(Change detection data)
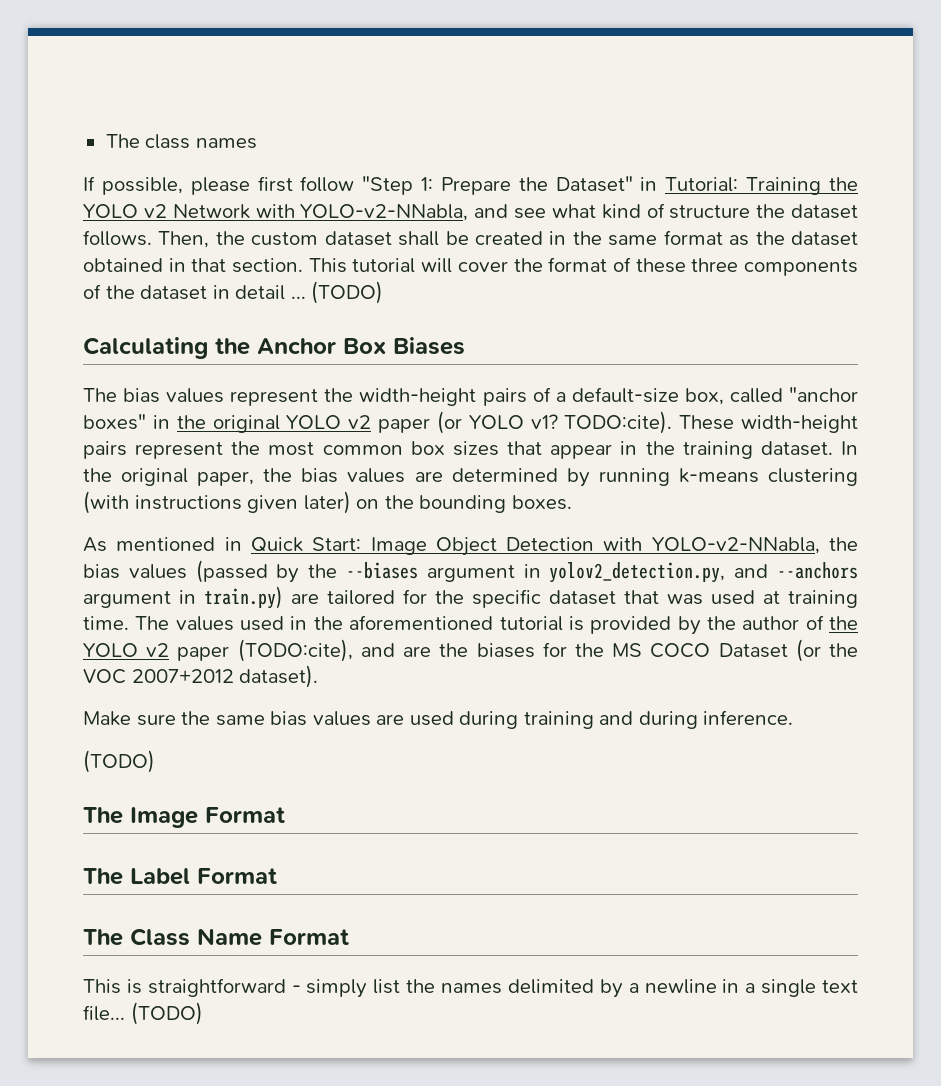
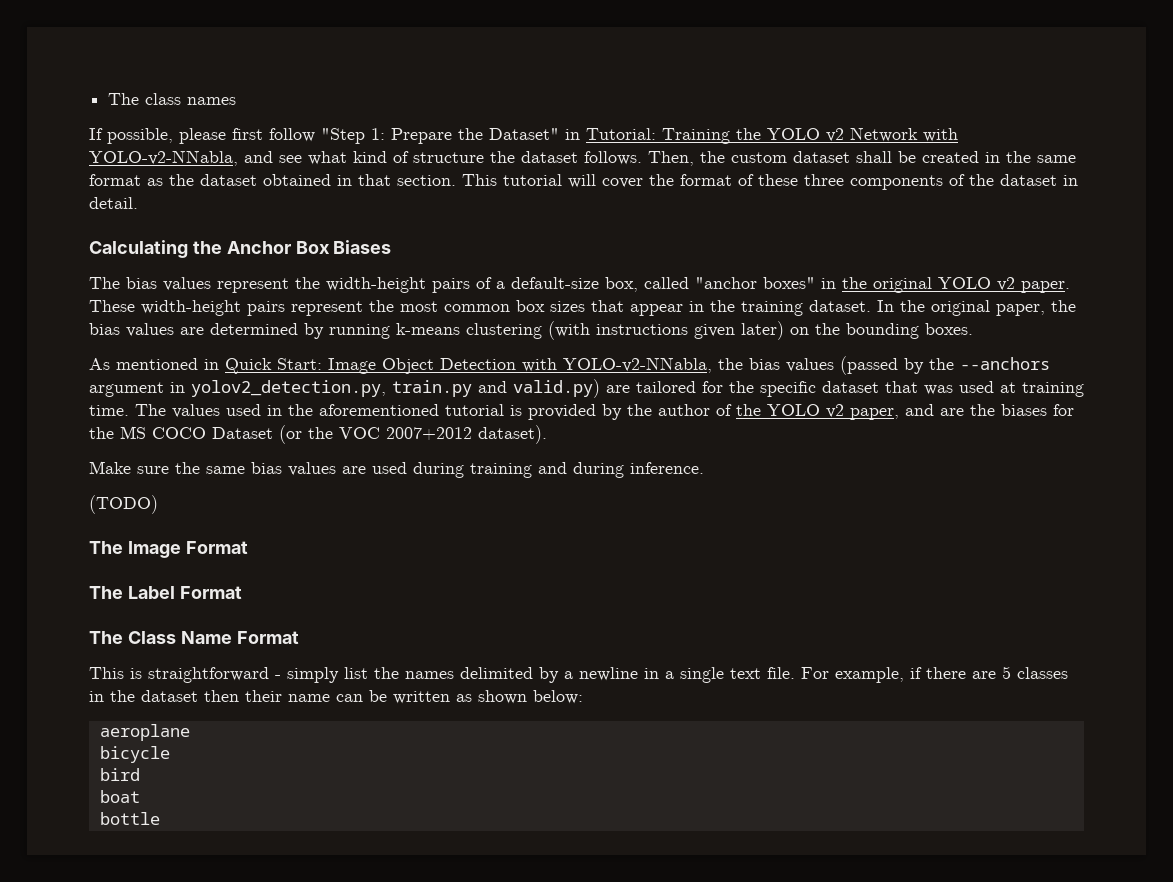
[235,281,384,304] detail ... (TODO) -> [89,197,138,209] detail.
[378,411,673,434] paper (or YOLO v1? TODO:cite). -> [1021,281,1070,293] paper.
[346,562,418,579] --biases -> [960,357,1050,370] --anchors
[734,562,858,579] [83,586,283,609] and --anchors argument in train.py) -> [392,379,600,398] train.py and valid.py)
[177,639,353,662] paper (TODO:cite), -> [850,408,899,420] paper,
[83,1002,203,1025] file... (TODO) -> [767,666,1068,683] [89,690,583,704] [99,724,190,741] [99,746,170,763] [99,768,140,781] [99,790,140,803] [99,812,160,825] file. For example, if there are 5 classes in the dataset then their name can be written as shown below: // aeroplane // bicycle // bird // boat // bottle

_Your objective:_ From the first line of the records through the line with "[177,639,353,662] paper (TODO:cite), ->", reproduce each line exactly and leave the pictures out.

_Your response:_
[235,281,384,304] detail ... (TODO) -> [89,197,138,209] detail.
[378,411,673,434] paper (or YOLO v1? TODO:cite). -> [1021,281,1070,293] paper.
[346,562,418,579] --biases -> [960,357,1050,370] --anchors
[734,562,858,579] [83,586,283,609] and --anchors argument in train.py) -> [392,379,600,398] train.py and valid.py)
[177,639,353,662] paper (TODO:cite), -> [850,408,899,420] paper,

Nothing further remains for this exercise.